El aumento en la actividad solar ha generado impresionantes auroras boreales, pero también conlleva el riesgo de tormentas solares que podrían colapsar Internet y causar graves consecuencias económicas.

Un estudio realizado en 2021 por investigadores de  la Universidad de California, en Irvine, estima que hay entre un 1,6% y un 12% de probabilidad de una caída prolongada de Internet debido a tormentas solares en la próxima década.

Las tormentas solares intensas pueden dañar los cables de fibra óptica submarinos, necesarios para el tráfico de Internet, a través de corrientes inducidas geomagnéticamente, afectando los repetidores eléctricos.

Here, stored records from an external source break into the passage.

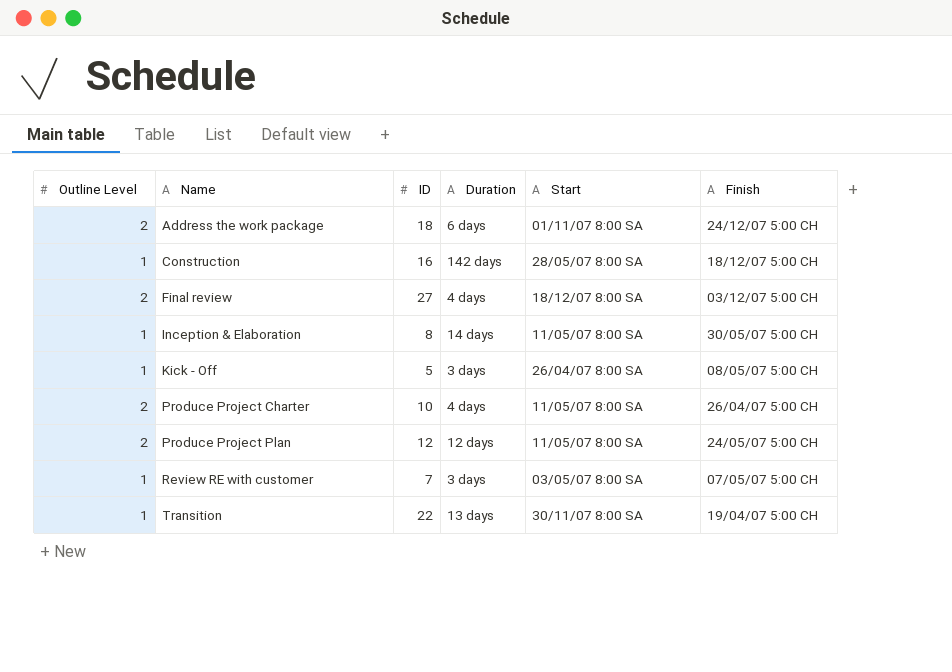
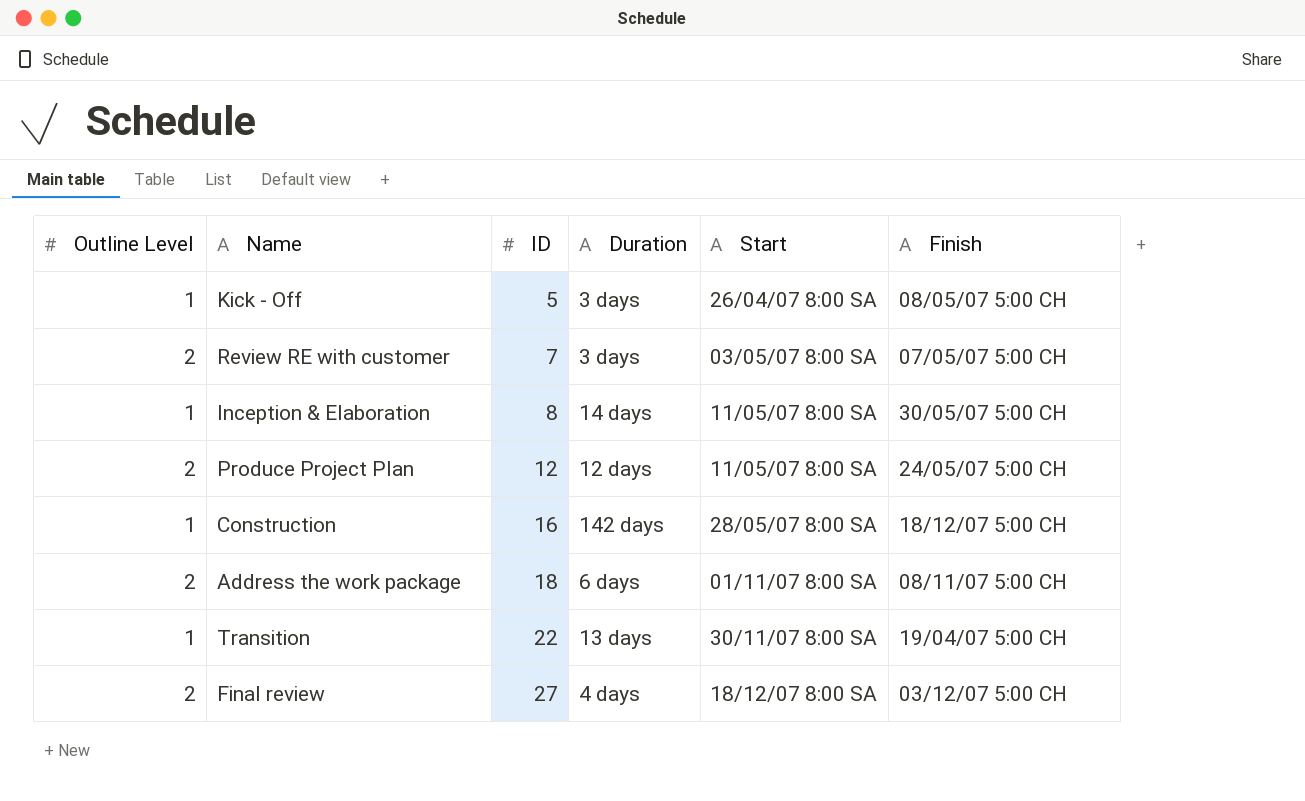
row order: Name ascending -> ID ascending
row Produce Project Charter: 2 | 10 | 4 days | 11/05/07 8:00 SA | 26/04/07 5:00 CH -> none
Review RE with customer | Outline Level: 1 -> 2
Address the work package | Finish: 24/12/07 5:00 CH -> 08/11/07 5:00 CH

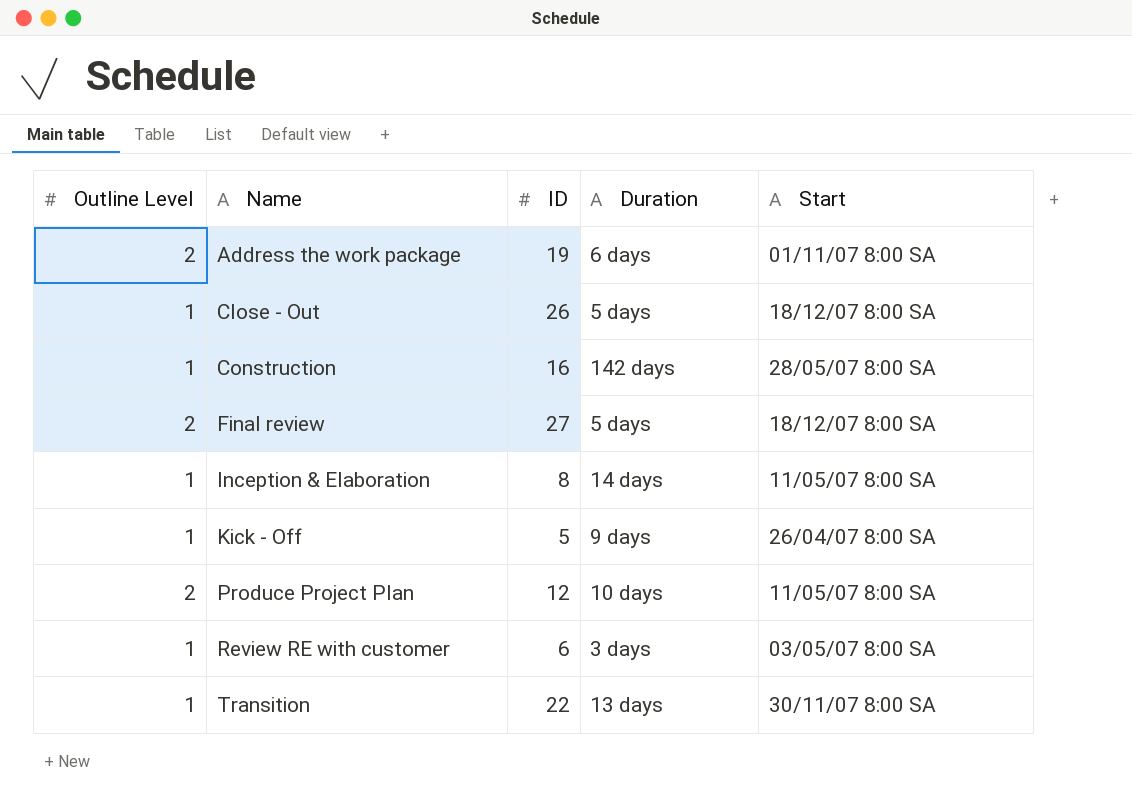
row order: ID ascending -> Name ascending
column Finish | position: 6 -> none
Address the work package | ID: 18 -> 19
row Close - Out: none -> 1 | 26 | 5 days | 18/12/07 8:00 SA
Final review | Duration: 4 days -> 5 days
Kick - Off | Duration: 3 days -> 9 days
Produce Project Plan | Duration: 12 days -> 10 days
Review RE with customer | Outline Level: 2 -> 1
Review RE with customer | ID: 7 -> 6

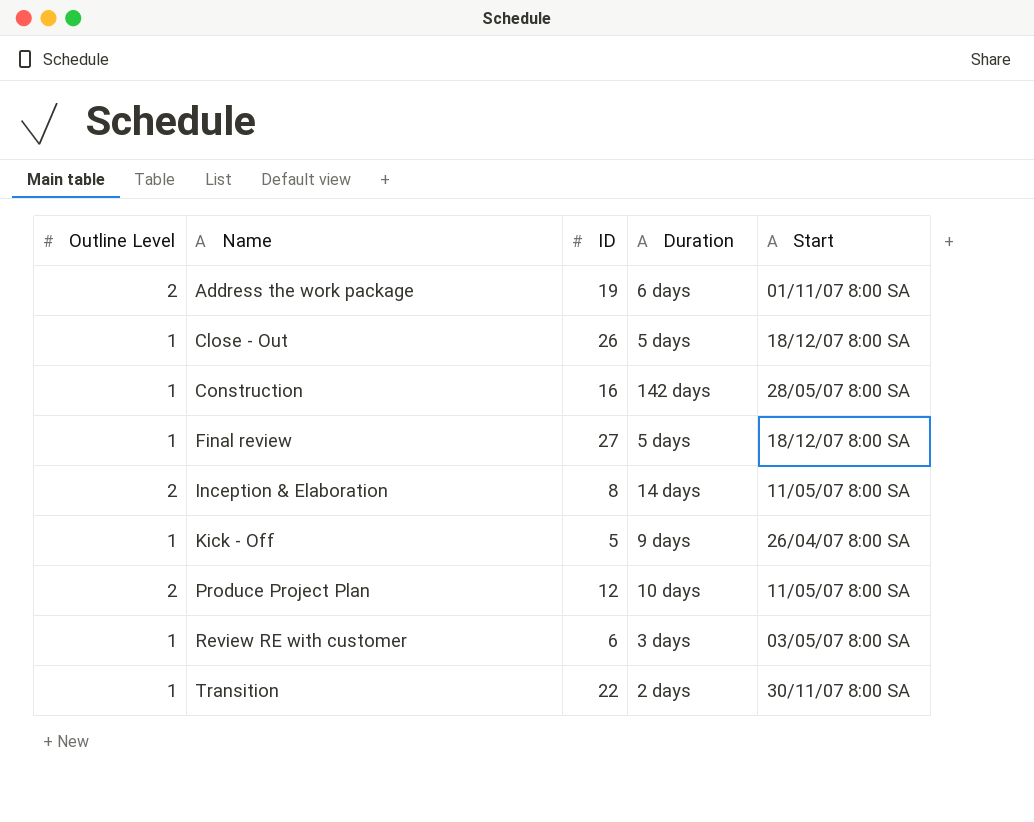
Final review | Outline Level: 2 -> 1
Inception & Elaboration | Outline Level: 1 -> 2
Transition | Duration: 13 days -> 2 days

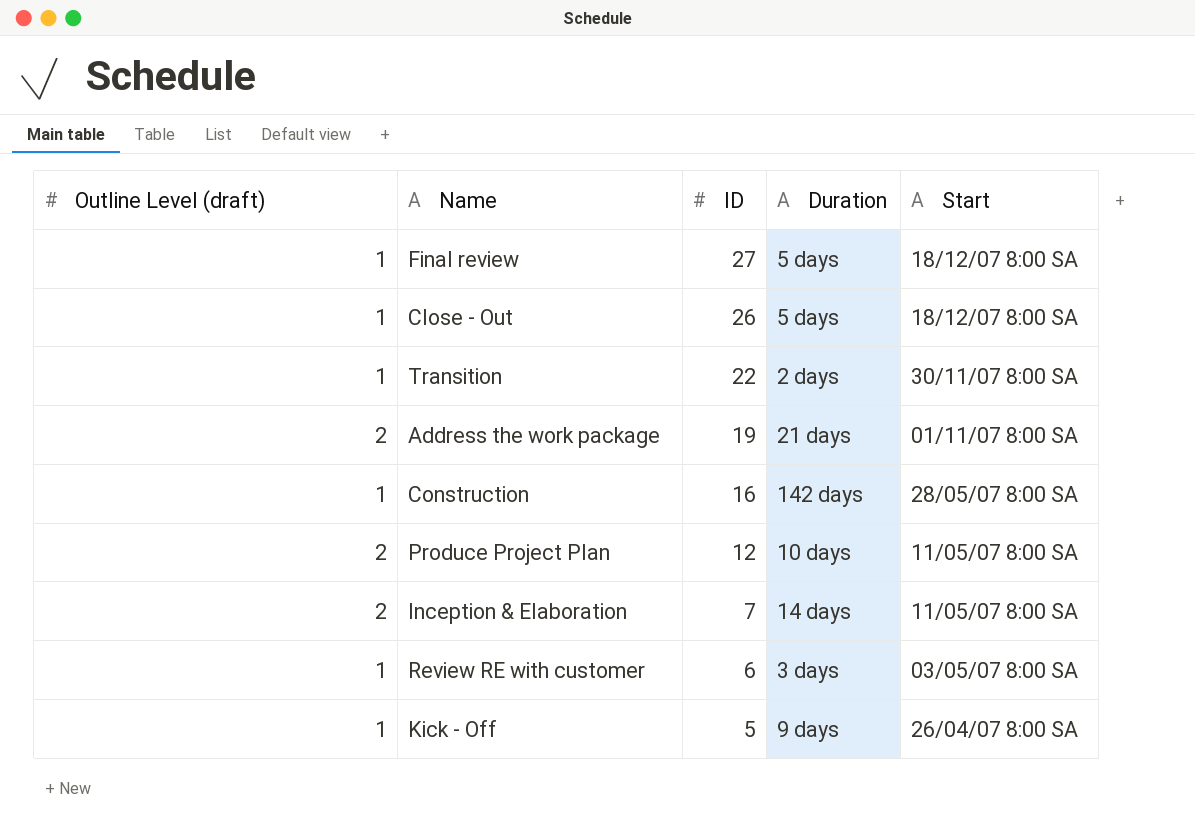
row order: Name ascending -> ID descending
column name: Outline Level -> Outline Level (draft)
Address the work package | Duration: 6 days -> 21 days
Inception & Elaboration | ID: 8 -> 7

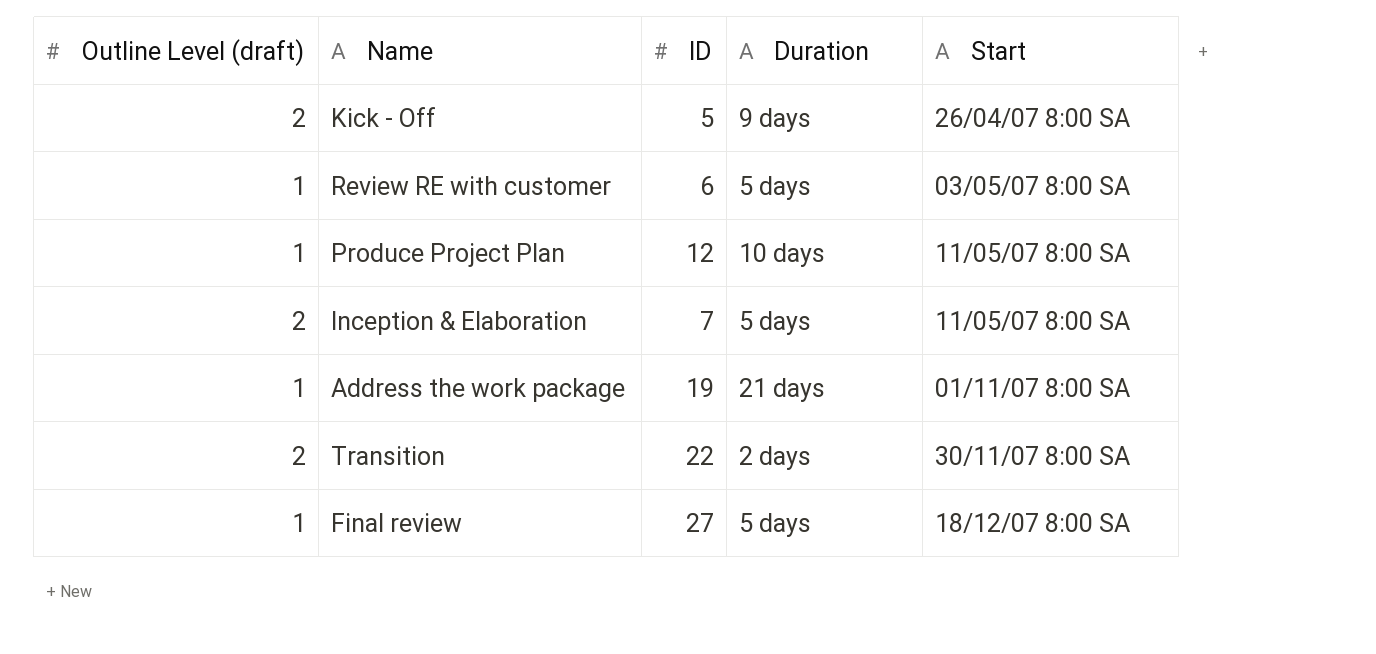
row order: ID descending -> Start ascending
row Close - Out: 1 | 26 | 5 days | 18/12/07 8:00 SA -> none
row Construction: 1 | 16 | 142 days | 28/05/07 8:00 SA -> none
Kick - Off | Outline Level (draft): 1 -> 2
Review RE with customer | Duration: 3 days -> 5 days
Produce Project Plan | Outline Level (draft): 2 -> 1
Inception & Elaboration | Duration: 14 days -> 5 days
Address the work package | Outline Level (draft): 2 -> 1
Transition | Outline Level (draft): 1 -> 2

Una caída global de Internet podría costar unos 29 mil millones de dólares diarios. La restauración completa podría tardar meses, especialmente en regiones cercanas a los polos, más vulnerables a tormentas solares.

Las tormentas solares pueden causar daños significativos en satélites y redes eléctricas, pero es improbable una destrucción total de Internet. Sin embargo, prepararse para estos eventos es crucial para mitigar posibles desastres.

"Es difícil predecir el momento exacto en que se producirá tal evento. Actualmente desconocemos los límites de los posibles daños y el costo necesario para reforzar nuestra infraestructura contra esas tormentas solares”, explicó Sangeetha Abdu Jyothi, profesora de informática en la Universidad de California y autora del estudio.

La tormenta más catastrófica, la del Evento Carrington, fue catalogada como X. Los cables del telégrafo sucumbieron porque las llamaradas tienen un campo electromagnético que, al interactuar con materiales que pueden conducir electricidad, inducen una corriente eléctrica.

“En aquella época no había computadoras por lo que los efectos eran limitados. Pero ahora somos muy dependientes de equipos que no solo se verían afectados, sino que son particularmente sensibles", explicó Alan Woodward, profesor de la Universidad de Surrey de Reino Unido.